### Web page edit records:
● ● ● ●
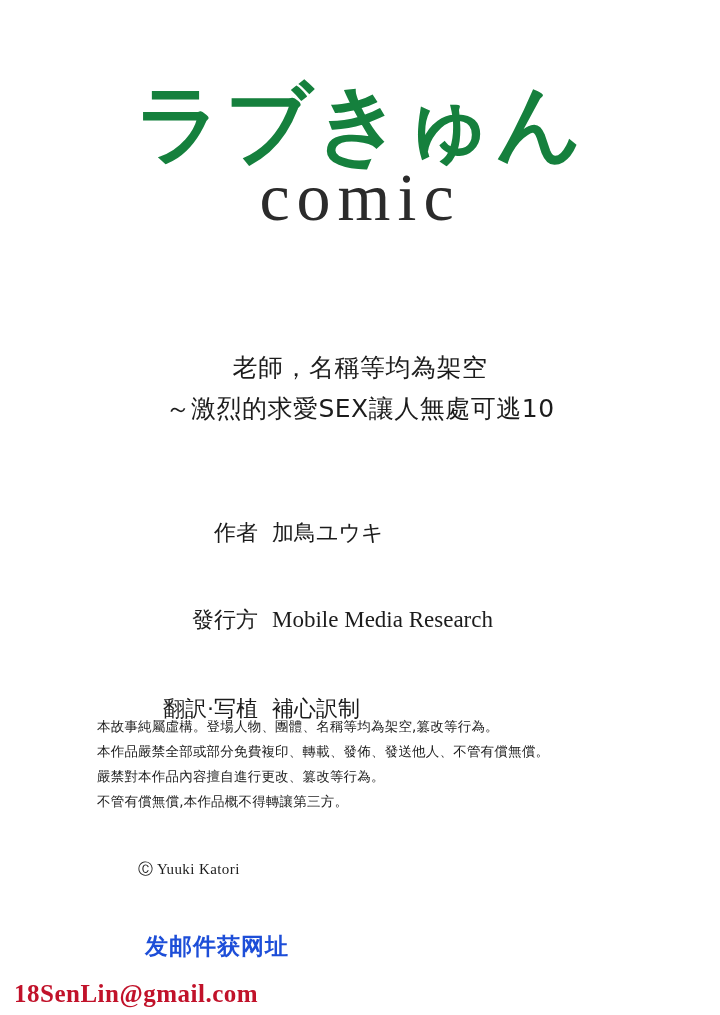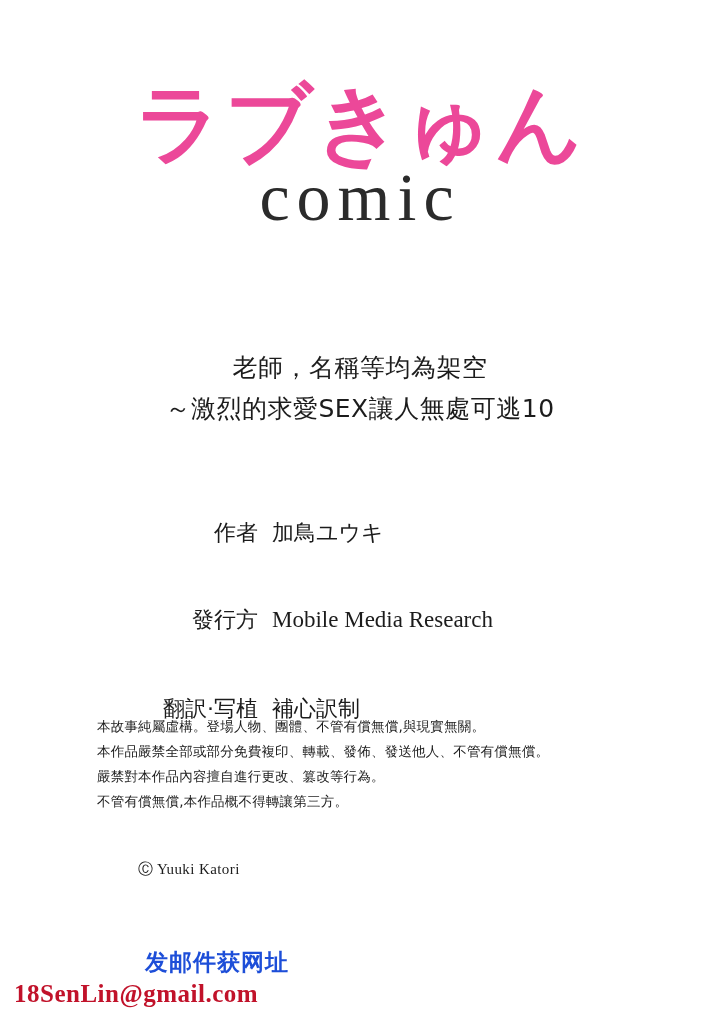--- a/index.html
+++ b/index.html
@@ -37,7 +37,7 @@
     line-height: 1.05;
     font-weight: 700;
     letter-spacing: 2px;
-    color: #ec4899;
+    color: #15803d;
     white-space: nowrap;
   }
   .logo-comic {

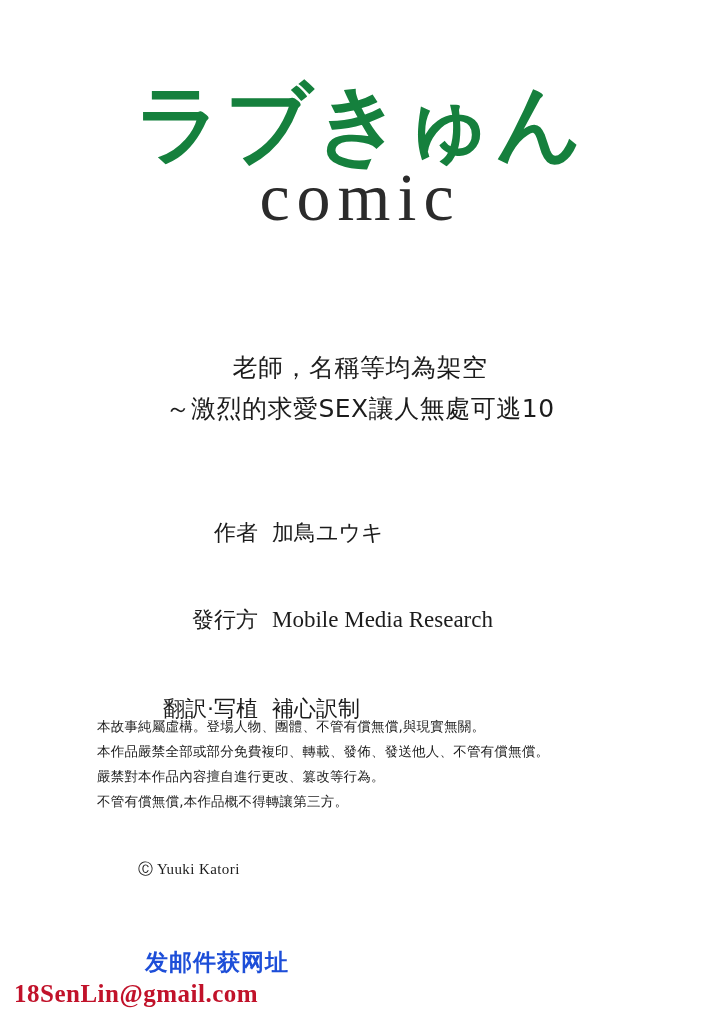--- a/index.html
+++ b/index.html
@@ -189,7 +189,7 @@
   </div>
 
   <div class="disclaimer">
-    <p>本故事純屬虛構。登場人物、團體、不管有償無償,與現實無關。</p>
+    <p>本故事純屬虛構。登場人物、團體、名稱等均為架空,篡改等行為。</p>
     <p>本作品嚴禁全部或部分免費複印、轉載、發佈、發送他人、不管有償無償。</p>
     <p>嚴禁對本作品內容擅自進行更改、篡改等行為。</p>
     <p>不管有償無償,本作品概不得轉讓第三方。</p>

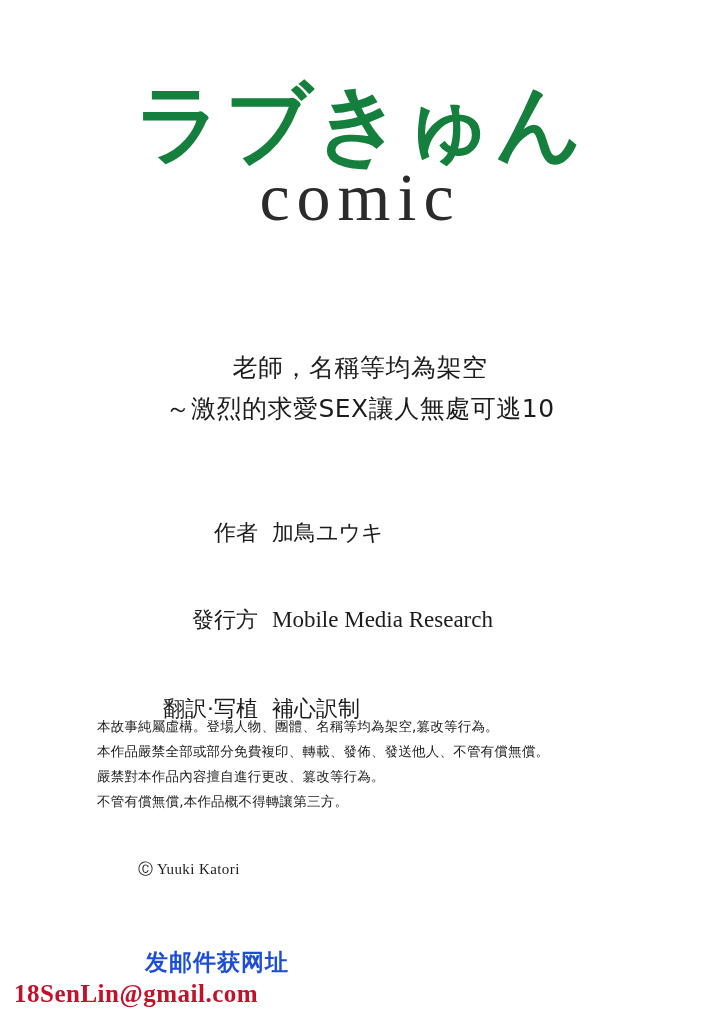--- a/index.html
+++ b/index.html
@@ -154,7 +154,7 @@
     color: #c1122a;
     letter-spacing: 0.5px;
     text-align: left;
-    margin-top: 2px;
+    margin-top: 18px;
     line-height: 1.2;
   }
 </style>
● ● ● ●
### What this task involves:
Begin with the first line of the entries above and write out each line exactly, ending with the line containing "<p>嚴禁對本作品內容擅自進行更改、篡改等行為。</p>". Leave out pictures.

### Your solution:
--- a/index.html
+++ b/index.html
@@ -37,7 +37,7 @@
     line-height: 1.05;
     font-weight: 700;
     letter-spacing: 2px;
-    color: #ec4899;
+    color: #15803d;
     white-space: nowrap;
   }
   .logo-comic {

--- a/index.html
+++ b/index.html
@@ -189,7 +189,7 @@
   </div>
 
   <div class="disclaimer">
-    <p>本故事純屬虛構。登場人物、團體、不管有償無償,與現實無關。</p>
+    <p>本故事純屬虛構。登場人物、團體、名稱等均為架空,篡改等行為。</p>
     <p>本作品嚴禁全部或部分免費複印、轉載、發佈、發送他人、不管有償無償。</p>
     <p>嚴禁對本作品內容擅自進行更改、篡改等行為。</p>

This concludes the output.